(Beginning of Input for this task)
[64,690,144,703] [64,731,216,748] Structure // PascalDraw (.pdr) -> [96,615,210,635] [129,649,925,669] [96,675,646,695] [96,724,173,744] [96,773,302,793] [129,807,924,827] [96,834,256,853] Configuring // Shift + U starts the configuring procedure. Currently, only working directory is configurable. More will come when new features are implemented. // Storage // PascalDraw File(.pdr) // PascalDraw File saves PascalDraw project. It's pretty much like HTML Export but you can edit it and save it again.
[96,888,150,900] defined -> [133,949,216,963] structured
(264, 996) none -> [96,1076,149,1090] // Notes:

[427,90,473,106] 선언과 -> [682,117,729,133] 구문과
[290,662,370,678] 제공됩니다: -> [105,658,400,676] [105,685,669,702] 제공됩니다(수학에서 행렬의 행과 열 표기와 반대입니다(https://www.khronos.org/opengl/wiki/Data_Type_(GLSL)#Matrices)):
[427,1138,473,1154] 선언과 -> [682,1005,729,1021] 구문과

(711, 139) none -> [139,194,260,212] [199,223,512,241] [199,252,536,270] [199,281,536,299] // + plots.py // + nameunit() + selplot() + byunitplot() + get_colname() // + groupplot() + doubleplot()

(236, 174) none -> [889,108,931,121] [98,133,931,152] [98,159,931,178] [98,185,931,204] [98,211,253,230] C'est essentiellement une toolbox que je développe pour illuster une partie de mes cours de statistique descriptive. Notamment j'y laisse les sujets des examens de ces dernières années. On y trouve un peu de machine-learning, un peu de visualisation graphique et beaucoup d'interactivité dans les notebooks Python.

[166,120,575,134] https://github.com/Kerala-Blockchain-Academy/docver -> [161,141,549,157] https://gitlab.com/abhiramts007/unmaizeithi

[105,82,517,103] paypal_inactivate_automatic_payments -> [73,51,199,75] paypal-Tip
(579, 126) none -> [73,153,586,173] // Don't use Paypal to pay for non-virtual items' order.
(End of Input for this task)
→ **Problem**
From the line that contains "[105,82,517,103] paypal_inactivate_automatic_payments ->" down to the last line of the listing above, repeat each line exactly, and include nothing else.

→ **Task output**
[105,82,517,103] paypal_inactivate_automatic_payments -> [73,51,199,75] paypal-Tip
(579, 126) none -> [73,153,586,173] // Don't use Paypal to pay for non-virtual items' order.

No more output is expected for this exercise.